─── Records for this task ───

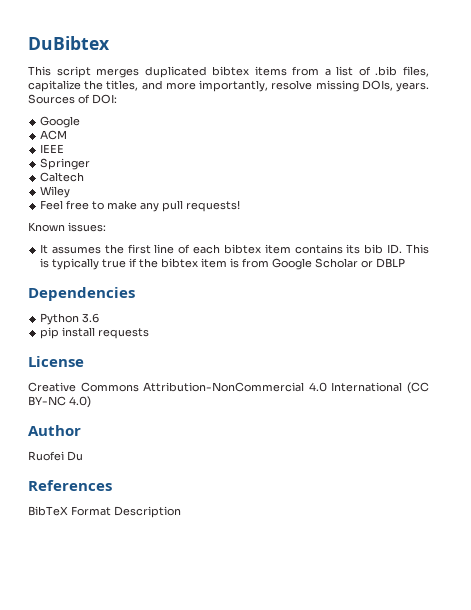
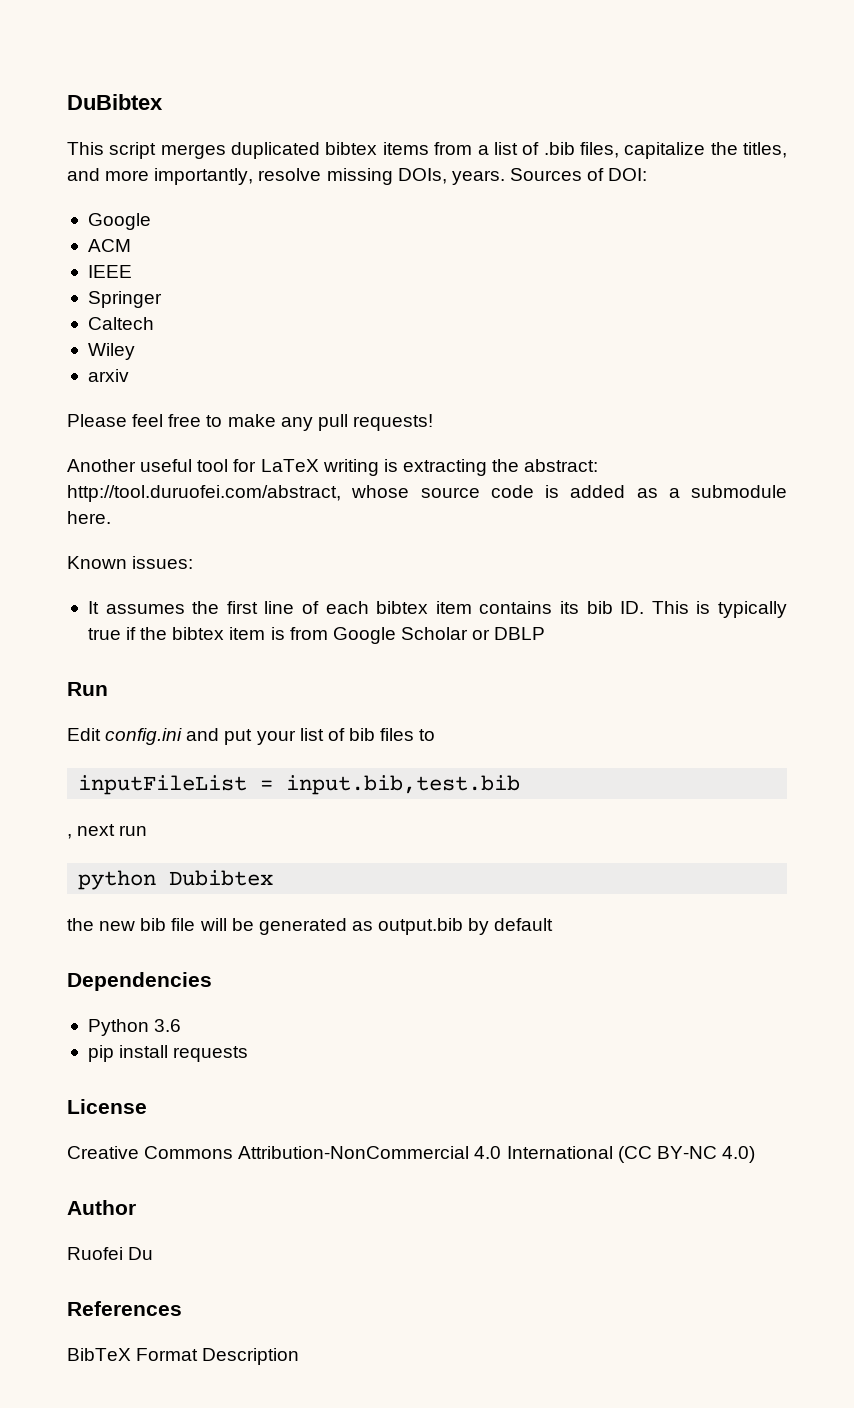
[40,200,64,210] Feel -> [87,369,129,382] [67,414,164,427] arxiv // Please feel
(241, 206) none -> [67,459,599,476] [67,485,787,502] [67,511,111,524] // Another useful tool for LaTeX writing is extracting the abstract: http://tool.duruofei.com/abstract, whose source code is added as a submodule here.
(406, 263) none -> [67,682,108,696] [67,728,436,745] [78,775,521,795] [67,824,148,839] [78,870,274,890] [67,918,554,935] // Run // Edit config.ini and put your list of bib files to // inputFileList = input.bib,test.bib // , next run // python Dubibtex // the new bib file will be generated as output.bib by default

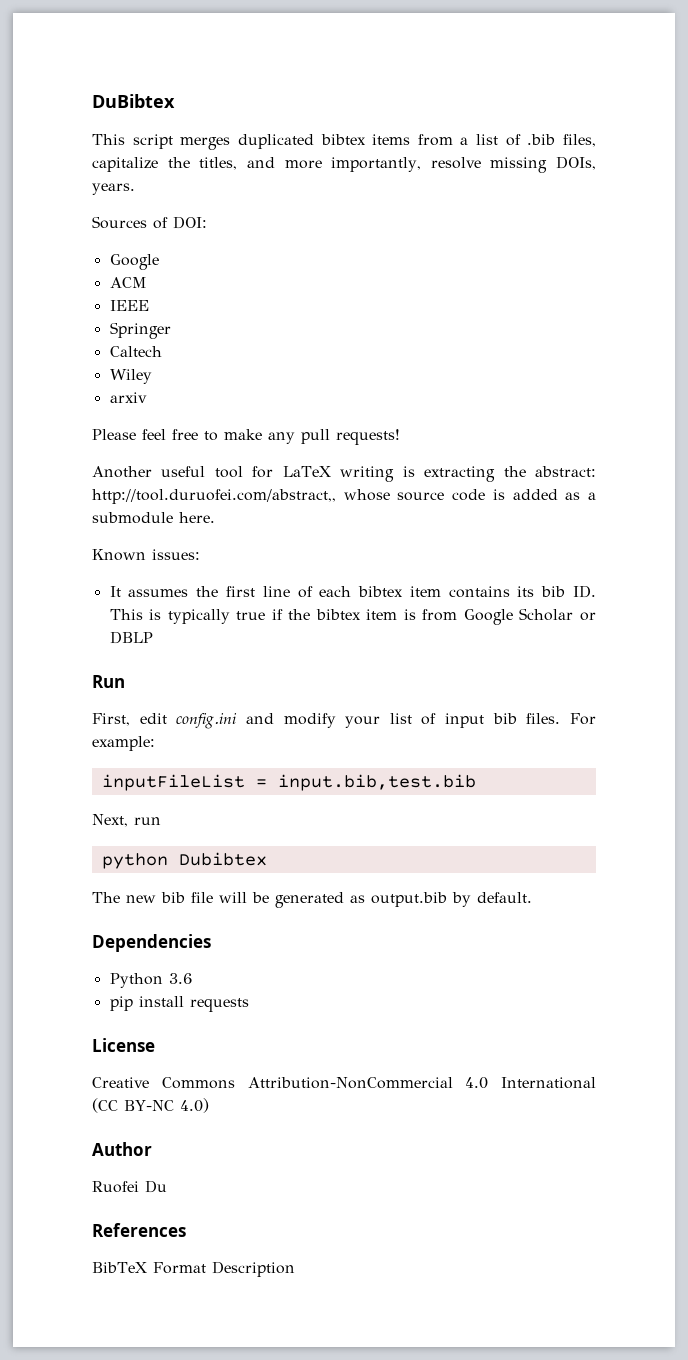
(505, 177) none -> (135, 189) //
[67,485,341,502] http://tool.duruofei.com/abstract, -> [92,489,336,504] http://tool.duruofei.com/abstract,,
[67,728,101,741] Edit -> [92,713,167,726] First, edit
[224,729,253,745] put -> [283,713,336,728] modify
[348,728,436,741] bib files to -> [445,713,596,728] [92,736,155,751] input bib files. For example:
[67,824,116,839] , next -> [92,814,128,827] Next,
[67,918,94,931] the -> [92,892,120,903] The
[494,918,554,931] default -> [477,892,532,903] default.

───

- [Activity] Your task is to set down exactly the lines from the line containing "[224,729,253,745] put ->" to the end of the data above, including both ends.

- [Solved problem]
[224,729,253,745] put -> [283,713,336,728] modify
[348,728,436,741] bib files to -> [445,713,596,728] [92,736,155,751] input bib files. For example:
[67,824,116,839] , next -> [92,814,128,827] Next,
[67,918,94,931] the -> [92,892,120,903] The
[494,918,554,931] default -> [477,892,532,903] default.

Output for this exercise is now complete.